All things considered, I'll be happy to leave. It's been a difficult semester in a lot of ways. I've made some incredible friends and will miss them very much, but plans to meet up in the States are keeping me from getting too upset about us going our separate ways. Cairo doesn't rank high on the list of cities I've visited. Like Mumbai, it's a fascinating place to visit, but in many ways a horrible place to live. I won't be missing much about it. Truthfully, it's hard to see the value of an experience like this right away, so I'm trying not to jump to any conclusions. My written Arabic is significantly better, and my Colloquial is much better than I'd hoped after starting at square one. I hope I'll be able to learn more one day. I've seen some really unique scenery, eaten quite a lot of unusual food, and walked through sandstorms to get to class. I've also struggled to find a comfortable place in a culture that's wildly different from my own, and have really grown to embrace my roots for that reason. Sorry, Edward Said, but there are some cultural generalizations I have to make.
I can't help feeling disappointed at how little contact I've had with Egyptians. I have a few good Egyptians friends here who I'll really miss, but I've honestly spent most of the last five months with Americans. This is partly my fault. In a lot of ways, I should have made more of an effort to get close to the Egyptians around me. On the other hand, this is easier said than done under the circumstances. I've done some thinking about it and concluded that there are aspects of my personality (and culture) that just haven't aligned with Egyptian culture. Growing up with brothers and male cousins and male friends taught me to be competitive, independent, and generally not very girly. I haven't felt these qualities have been very well-received here.... not because it's unacceptable, just because it's wildly outside the norm for women.

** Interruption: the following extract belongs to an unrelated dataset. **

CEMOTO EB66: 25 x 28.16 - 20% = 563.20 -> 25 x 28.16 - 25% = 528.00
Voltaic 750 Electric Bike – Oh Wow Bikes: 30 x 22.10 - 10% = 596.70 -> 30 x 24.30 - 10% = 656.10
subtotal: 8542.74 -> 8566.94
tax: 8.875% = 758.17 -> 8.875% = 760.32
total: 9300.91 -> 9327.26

In Kenya, I enjoyed staring back at the people who stared at me and yelling hello back to anyone who yelled, "Jambo, mzungu!" to me. That doesn't work here. The stares here aren't friendly like they were in East Africa or violating like in India. I mentioned before the almost total absence of women in the public sphere; it's only men on the street, and somewhere near half of them will whistle at and/or verbally harass a foreign girl who walks by. Meeting someone's eyes only invites more harassment and more drastic efforts to get you to stop. I stare at the sidewalk when I walk here. The better my Egyptian Arabic has gotten, the more frustrating it's become to ignore the comments directed at me.

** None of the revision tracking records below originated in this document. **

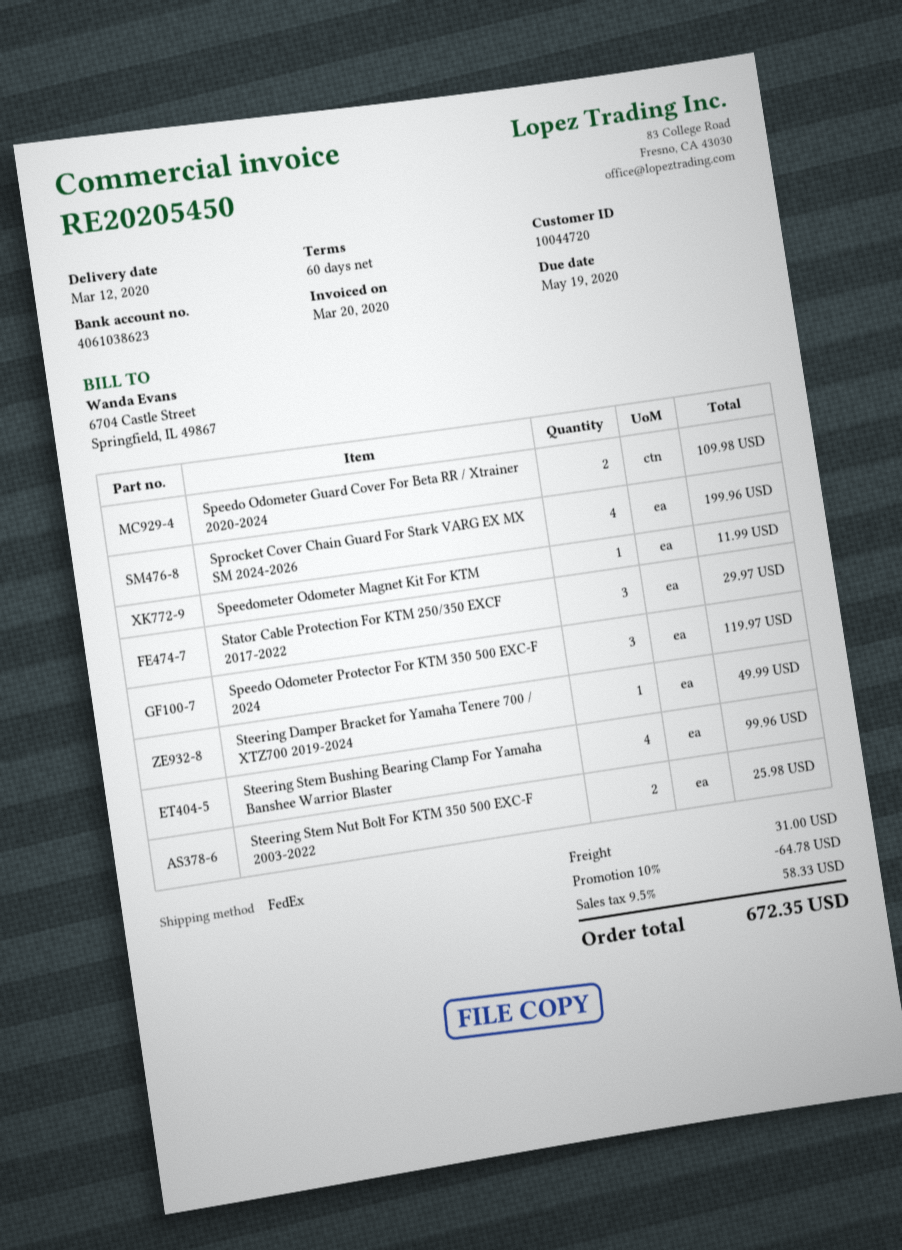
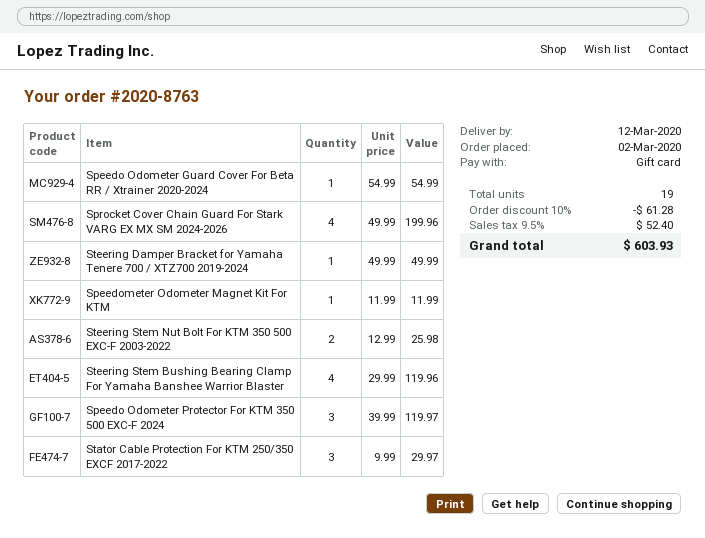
Speedo Odometer Guard Cover For Beta RR / Xtrainer 2020-2024: 2 for 109.98 -> 1 for 54.99
Steering Stem Bushing Bearing Clamp For Yamaha Banshee Warrior Blaster: 4 for 99.96 -> 4 for 119.96
discount: 10% = 64.78 -> 10% = 61.28
shipping: 31.00 -> none
tax: 9.5% = 58.33 -> 9.5% = 52.40
total: 672.35 -> 603.93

Additionally, friendships between men and women are highly uncommon here. Unmarried Egyptian women absolutely cannot go out with men without their parents' consent (meaning they basically need to be engaged), so it's considered strange for foreign women to do so. Hanging out at someone's house or entering the boys' side of the dorm are major no-nos as well, so spending time with my male friends means staying in public spaces where we have to spend money. Not a good thing on a study abroad student's budget. I can't express how much I miss hanging out.
We've met some nice Egyptian male friends who are slightly older, of course. At least I've been able to have some decent conversations that way. The problem is, any conversation inevitably turns toward my marital status. I experienced this when traveling in rural areas of East Africa last spring, but that was a two week trip. It got exhausting pretty fast this semester. I wear one of Ivan's rings on my right hand ring finger, which is where engagement rings are worn in Egypt, and I generally just run with that lie. It doesn't do me much good, though, as my imaginary fiancee isn't WITH me, and I am thus plenty eligible to marry any Egyptian man who comes along.
The treatment of women here is a fairly complex issue. My friend Jessica pointed out last time I wrote about it that the separation of space in society has a lot to do with us being ignored, catcalled, and generally treated as second-class citizens when we're outside the university. There's a lot of truth in that. It's still hard not to feel disrespected. I want to challenge expectations here and throw things back in men's faces, but it wouldn't accomplish much. It would just be culturally insensitive, really.
Egypt has been ranked the most religious country in the world in recent years. Modesty is very much embedded in Egyptian culture at this point, even for non-Muslims. I'm generally ok with this, but I'm also very much ready to be back in a place where I can talk freely to both sexes and wear short-sleeved shirts. The 100-degree heat is killing all of us girls. Going anywhere outside Zamalek or AUC means wearing jeans and long sleeves and often scarves. Not ideal.